• _Directions for this task_:
Only one number is wanted: the count of lines in the records below that hold the word "touch".

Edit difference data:
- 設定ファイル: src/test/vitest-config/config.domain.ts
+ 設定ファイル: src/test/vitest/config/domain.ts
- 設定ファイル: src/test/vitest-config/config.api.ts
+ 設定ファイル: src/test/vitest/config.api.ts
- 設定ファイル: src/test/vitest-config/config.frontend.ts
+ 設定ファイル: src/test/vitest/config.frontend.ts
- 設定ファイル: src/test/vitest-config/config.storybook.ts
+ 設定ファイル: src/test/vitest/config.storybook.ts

* * *

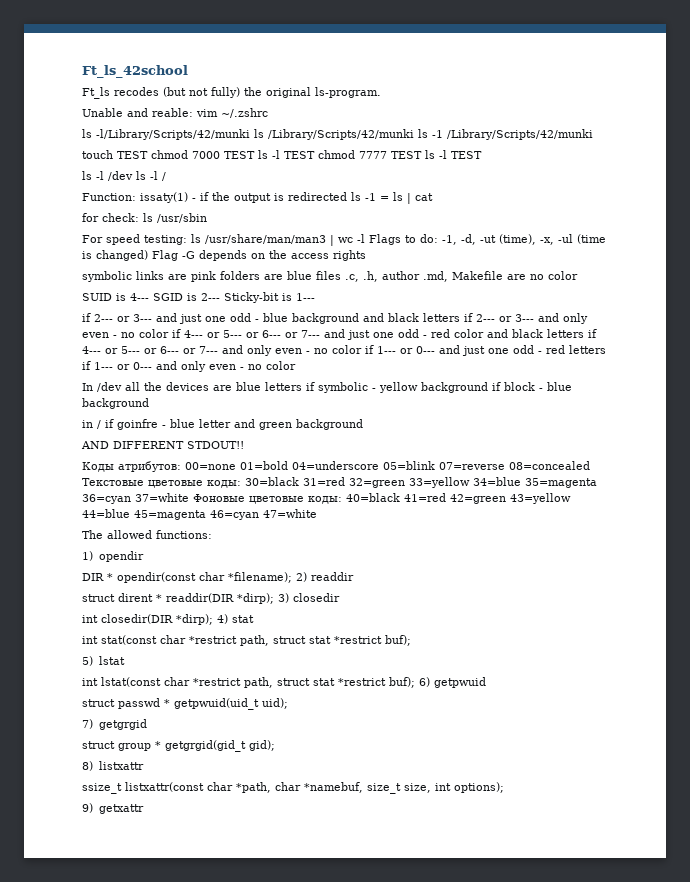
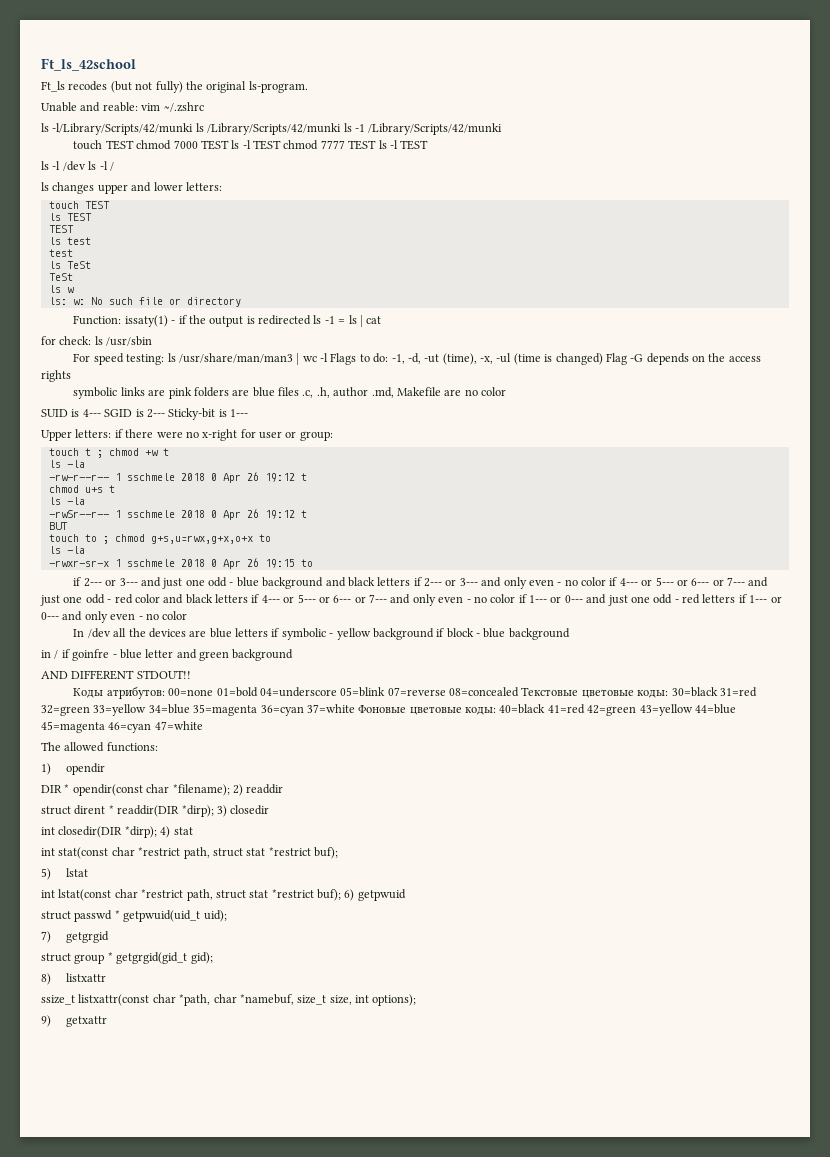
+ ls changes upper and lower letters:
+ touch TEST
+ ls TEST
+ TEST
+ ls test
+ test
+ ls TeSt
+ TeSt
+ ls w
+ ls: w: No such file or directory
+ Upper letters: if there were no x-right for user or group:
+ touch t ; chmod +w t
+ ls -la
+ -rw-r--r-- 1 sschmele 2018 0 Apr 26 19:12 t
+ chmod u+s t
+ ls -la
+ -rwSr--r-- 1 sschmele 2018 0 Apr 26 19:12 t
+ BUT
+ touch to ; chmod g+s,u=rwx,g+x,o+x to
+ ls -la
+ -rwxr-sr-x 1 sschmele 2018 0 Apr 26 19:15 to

• _Answer to this exercise_:
3